PEOPLE of the State of New York, Appellant, v. Arthur L. DUKES, III, Respondent.
County Court properly granted defendant's motion to suppress on the ground that the arresting officers did not have probable cause to believe that defendant had engaged in illegal activities to support his warrantless arrest. The record establishes that, approximately three weeks before defendant was arrested, he sold drugs to an undercover police informant. Although the police decided to delay arresting defendant, they failed to obtain an arrest warrant. The informant subsequently advised the police that defendant left for Florida to “pick up a load”, i.e., to obtain drugs. The police later received information from two informants that defendant had returned from Florida, was driving a rental car with Florida plates and had “brought up a load with him”. The police observed defendant driving a rental car with Florida plates and followed him to the parking lot behind the Orleans County Administration Building. In the parking lot, defendant spoke to two women who were seated in a gray car. During the conversation, defendant reached his hand into the gray car and made contact with the hand of one of the women. The police did not observe anything being exchanged and could not rule out that defendant and the woman had only shaken or slapped hands. After defendant left the parking lot, he made two stops, one of which was at a business where five days earlier the police had executed a search warrant for narcotics. The police then stopped defendant. Defendant had not committed any traffic infractions before the police stopped and arrested him. During an ensuing search of defendant, the police found a small bag of marihuana and a brown pill bottle containing 13 pieces of crack cocaine.

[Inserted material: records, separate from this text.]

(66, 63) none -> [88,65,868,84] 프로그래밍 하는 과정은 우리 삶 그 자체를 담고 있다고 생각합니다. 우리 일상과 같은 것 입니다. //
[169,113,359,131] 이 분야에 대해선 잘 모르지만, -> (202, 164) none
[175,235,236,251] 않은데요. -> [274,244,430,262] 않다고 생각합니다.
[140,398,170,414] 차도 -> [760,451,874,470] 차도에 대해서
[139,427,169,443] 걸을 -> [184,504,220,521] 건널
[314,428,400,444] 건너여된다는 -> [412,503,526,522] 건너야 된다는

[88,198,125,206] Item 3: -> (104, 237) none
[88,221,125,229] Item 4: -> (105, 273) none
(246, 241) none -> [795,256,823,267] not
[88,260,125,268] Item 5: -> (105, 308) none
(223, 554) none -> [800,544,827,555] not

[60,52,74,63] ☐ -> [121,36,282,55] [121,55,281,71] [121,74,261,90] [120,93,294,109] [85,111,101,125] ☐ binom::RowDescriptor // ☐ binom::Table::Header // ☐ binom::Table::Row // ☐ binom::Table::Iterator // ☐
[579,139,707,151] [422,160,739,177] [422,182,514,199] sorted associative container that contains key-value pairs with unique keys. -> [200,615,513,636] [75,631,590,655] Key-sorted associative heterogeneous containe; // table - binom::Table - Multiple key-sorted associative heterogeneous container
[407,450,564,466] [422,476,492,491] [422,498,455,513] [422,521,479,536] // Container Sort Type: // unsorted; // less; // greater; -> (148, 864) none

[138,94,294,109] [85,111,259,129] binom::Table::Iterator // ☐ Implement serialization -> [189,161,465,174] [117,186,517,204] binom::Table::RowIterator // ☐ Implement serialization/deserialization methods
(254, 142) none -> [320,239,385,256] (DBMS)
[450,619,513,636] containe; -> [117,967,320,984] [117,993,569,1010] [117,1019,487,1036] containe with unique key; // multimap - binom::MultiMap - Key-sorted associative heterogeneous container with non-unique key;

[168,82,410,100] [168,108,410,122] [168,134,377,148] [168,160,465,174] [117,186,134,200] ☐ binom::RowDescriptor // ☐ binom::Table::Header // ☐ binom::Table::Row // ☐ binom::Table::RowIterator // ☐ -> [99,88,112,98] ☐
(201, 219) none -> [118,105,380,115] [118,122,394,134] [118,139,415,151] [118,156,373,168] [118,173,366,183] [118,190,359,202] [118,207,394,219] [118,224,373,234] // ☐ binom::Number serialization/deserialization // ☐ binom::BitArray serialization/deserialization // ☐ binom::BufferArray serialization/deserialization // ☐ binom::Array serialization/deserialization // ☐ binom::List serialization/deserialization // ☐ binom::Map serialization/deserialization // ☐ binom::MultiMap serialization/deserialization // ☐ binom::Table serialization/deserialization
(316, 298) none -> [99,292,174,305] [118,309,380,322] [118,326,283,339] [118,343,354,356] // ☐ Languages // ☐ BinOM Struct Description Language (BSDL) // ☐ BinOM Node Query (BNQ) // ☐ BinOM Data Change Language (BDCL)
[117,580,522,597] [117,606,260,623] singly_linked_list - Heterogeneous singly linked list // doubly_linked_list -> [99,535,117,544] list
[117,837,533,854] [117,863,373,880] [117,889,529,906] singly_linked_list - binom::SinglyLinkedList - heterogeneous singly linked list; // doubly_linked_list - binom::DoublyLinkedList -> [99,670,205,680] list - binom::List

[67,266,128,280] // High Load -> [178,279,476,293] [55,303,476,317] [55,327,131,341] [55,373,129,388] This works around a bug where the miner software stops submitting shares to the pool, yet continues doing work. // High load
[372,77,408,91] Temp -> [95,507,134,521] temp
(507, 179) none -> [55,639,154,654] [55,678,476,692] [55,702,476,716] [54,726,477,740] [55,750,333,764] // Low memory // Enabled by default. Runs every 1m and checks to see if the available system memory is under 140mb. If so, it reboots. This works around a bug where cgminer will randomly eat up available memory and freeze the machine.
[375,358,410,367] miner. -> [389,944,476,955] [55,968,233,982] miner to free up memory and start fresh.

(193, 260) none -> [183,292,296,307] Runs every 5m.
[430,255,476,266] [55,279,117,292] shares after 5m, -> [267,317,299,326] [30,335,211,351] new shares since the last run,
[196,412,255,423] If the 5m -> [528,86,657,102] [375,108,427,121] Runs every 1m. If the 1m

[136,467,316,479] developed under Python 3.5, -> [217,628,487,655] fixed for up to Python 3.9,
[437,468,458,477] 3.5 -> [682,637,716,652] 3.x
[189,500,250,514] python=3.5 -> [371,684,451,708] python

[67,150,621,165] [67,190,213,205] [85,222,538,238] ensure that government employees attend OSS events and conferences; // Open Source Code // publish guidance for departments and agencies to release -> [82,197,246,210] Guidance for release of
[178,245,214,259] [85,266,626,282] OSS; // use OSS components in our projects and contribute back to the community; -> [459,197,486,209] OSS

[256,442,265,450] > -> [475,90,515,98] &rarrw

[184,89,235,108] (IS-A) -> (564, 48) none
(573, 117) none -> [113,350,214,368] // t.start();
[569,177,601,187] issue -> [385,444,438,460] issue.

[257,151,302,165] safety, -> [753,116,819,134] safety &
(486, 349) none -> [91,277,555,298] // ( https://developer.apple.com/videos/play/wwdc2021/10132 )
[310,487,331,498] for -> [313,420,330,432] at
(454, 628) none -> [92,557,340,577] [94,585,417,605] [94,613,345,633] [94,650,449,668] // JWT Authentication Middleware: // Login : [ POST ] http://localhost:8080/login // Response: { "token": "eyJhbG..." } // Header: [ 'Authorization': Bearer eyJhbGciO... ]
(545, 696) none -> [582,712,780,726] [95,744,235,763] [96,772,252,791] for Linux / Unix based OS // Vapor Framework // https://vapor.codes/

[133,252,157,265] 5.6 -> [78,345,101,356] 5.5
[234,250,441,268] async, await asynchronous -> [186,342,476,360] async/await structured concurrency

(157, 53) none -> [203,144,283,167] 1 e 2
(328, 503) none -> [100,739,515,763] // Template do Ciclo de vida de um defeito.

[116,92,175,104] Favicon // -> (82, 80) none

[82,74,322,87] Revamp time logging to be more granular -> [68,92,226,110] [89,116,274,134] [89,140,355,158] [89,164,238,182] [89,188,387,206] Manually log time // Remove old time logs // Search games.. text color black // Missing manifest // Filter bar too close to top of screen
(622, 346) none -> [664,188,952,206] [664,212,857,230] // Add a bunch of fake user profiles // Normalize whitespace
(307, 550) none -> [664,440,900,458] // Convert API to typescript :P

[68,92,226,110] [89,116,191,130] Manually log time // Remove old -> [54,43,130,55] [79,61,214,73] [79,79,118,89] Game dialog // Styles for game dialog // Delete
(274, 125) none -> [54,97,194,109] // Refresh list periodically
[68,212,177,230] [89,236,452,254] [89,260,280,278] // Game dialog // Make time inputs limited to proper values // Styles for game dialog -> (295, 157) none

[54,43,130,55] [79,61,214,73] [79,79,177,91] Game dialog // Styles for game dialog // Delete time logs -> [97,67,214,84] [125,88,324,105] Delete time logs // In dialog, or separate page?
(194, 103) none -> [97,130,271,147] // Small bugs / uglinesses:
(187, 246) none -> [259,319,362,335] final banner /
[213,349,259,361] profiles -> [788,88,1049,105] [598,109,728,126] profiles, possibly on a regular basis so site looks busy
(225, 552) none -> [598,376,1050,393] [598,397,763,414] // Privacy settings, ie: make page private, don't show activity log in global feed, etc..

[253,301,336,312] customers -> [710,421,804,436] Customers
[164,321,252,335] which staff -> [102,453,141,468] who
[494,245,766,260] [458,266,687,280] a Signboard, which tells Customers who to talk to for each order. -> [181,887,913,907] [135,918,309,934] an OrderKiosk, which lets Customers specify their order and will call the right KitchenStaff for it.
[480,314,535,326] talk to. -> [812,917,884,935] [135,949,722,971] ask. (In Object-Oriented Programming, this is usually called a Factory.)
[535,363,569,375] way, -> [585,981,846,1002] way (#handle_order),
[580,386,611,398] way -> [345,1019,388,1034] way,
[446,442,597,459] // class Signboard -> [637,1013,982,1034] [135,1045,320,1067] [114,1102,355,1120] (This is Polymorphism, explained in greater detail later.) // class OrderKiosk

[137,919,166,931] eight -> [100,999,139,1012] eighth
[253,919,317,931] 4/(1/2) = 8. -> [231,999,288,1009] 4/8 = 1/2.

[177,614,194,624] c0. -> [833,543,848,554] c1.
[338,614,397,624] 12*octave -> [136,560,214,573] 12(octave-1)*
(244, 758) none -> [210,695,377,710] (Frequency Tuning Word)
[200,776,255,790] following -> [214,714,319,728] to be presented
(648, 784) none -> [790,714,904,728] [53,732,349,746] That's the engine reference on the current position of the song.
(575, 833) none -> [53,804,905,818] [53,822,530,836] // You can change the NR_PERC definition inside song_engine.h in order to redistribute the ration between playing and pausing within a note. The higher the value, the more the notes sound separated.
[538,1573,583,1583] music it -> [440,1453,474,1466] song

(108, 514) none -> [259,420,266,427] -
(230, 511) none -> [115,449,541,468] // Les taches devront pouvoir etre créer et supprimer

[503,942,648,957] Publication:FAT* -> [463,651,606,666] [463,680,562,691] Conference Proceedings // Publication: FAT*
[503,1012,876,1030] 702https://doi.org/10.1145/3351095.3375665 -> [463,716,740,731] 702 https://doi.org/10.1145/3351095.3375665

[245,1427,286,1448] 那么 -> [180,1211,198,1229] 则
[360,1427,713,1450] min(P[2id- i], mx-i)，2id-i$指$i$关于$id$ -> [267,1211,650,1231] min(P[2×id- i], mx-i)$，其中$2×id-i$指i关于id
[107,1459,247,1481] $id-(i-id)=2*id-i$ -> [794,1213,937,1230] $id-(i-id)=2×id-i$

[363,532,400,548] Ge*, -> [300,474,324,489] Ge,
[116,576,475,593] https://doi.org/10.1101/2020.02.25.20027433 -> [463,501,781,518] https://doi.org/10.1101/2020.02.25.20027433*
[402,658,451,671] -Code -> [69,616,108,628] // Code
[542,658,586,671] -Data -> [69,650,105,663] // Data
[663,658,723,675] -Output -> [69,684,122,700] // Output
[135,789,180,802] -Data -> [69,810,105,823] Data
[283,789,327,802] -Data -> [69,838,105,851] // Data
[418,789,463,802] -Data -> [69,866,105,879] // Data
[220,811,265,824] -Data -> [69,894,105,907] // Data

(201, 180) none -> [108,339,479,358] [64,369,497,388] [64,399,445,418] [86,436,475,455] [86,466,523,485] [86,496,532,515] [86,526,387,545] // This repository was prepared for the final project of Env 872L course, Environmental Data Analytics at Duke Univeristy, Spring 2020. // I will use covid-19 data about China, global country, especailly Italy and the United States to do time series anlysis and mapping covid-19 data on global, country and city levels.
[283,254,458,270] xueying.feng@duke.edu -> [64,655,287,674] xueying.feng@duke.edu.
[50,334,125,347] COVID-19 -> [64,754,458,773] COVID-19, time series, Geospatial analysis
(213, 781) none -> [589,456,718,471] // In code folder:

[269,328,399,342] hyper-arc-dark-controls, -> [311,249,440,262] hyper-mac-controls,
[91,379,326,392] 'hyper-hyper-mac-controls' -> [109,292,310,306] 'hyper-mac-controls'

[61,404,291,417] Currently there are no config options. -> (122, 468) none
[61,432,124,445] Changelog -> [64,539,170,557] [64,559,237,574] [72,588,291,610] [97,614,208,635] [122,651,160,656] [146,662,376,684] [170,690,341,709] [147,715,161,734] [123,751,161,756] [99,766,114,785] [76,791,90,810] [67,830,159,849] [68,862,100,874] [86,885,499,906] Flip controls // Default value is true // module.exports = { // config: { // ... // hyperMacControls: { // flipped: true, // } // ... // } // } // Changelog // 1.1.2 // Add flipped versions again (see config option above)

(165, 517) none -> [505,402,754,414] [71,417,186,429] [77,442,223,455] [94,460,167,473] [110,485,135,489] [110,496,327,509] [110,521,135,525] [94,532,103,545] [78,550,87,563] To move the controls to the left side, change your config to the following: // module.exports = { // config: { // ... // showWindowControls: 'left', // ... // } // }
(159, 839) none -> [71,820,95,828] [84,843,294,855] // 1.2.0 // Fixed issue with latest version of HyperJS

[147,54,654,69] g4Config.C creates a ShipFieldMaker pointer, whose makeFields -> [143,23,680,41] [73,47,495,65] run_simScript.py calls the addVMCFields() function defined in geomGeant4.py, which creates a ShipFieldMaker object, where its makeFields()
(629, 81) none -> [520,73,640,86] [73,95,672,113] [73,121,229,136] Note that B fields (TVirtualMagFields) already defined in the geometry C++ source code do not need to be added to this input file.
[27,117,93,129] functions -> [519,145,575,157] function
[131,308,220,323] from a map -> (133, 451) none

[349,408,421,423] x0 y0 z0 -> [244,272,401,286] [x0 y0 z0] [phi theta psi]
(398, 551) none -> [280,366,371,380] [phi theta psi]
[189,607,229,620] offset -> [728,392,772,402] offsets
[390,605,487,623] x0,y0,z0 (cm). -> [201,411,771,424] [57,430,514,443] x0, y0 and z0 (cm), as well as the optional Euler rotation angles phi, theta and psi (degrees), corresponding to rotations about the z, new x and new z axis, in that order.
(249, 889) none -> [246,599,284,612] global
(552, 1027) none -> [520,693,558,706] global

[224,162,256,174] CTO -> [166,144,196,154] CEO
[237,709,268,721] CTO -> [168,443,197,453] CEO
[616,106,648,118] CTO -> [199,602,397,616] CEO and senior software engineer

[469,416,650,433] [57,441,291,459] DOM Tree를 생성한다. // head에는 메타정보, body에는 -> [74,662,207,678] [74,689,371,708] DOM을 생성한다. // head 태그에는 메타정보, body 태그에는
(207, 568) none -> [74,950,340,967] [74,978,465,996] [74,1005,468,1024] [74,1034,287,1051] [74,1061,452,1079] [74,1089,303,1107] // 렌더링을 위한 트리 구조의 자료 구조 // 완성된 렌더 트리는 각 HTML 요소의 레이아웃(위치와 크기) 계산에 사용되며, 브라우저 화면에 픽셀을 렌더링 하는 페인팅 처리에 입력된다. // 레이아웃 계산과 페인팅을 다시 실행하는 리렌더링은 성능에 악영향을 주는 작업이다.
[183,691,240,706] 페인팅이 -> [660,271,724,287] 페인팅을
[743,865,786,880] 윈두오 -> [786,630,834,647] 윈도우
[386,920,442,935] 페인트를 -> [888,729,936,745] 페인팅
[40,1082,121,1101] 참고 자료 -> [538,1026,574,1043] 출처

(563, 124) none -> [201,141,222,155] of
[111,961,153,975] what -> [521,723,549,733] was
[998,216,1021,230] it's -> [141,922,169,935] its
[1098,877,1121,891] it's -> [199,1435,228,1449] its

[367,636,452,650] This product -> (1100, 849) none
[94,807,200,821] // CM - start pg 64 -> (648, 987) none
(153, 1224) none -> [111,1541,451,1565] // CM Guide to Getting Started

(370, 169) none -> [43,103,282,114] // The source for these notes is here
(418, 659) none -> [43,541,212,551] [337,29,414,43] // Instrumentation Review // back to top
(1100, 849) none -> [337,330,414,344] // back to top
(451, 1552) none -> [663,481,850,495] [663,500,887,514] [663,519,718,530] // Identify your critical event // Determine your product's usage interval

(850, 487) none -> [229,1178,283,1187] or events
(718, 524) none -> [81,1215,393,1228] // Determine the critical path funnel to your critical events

In granting the motion to suppress, the court found that the People failed to satisfy the basis of knowledge prong of the Aguilar-Spinelli test. We agree. The informants did not tell the police that defendant was in possession of drugs or that they had recently observed defendant in Orleans County with drugs. Rather, they indicated to the police that defendant was bringing up drugs from Florida. Furthermore, the description of defendant's activities was not sufficiently particular to warrant an inference of personal knowledge (see generally, People v. DiFalco, 80 N.Y.2d 693, 696-697, 594 N.Y.S.2d 679, 610 N.E.2d 352). Thus, the People failed to establish that the informants had a sufficient basis of knowledge that defendant presently possessed illegal narcotics (see, People v. Bigelow, 66 N.Y.2d 417, 424, 497 N.Y.S.2d 630, 488 N.E.2d 451). Furthermore, the observations of defendant by the police, although corroborative of data received from the informants, did not establish probable cause. The fact that defendant drove a Florida rental car was not suggestive of criminal activity. Moreover, the police did not observe the exchange of any objects between defendant and the woman in the gray car. Additionally, the hand-to-hand contact occurred in the middle of the afternoon in a location that was not identified as an area known for narcotics-related activities. Under those circumstances, defendant's actions were “susceptible to innocent interpretation,” and the police did not have probable cause to stop, arrest and subsequently search him (People v. Wilson, 175 A.D.2d 15, 17-18, 571 N.Y.S.2d 487, lv. denied 78 N.Y.2d 1015, 575 N.Y.S.2d 823, 581 N.E.2d 1069; see, People v. Elwell, 50 N.Y.2d 231, 236-238, 428 N.Y.S.2d 655, 406 N.E.2d 471; People v. Farley, 184 A.D.2d 726, 585 N.Y.S.2d 76, lv. denied 81 N.Y.2d 762, 594 N.Y.S.2d 724, 610 N.E.2d 397).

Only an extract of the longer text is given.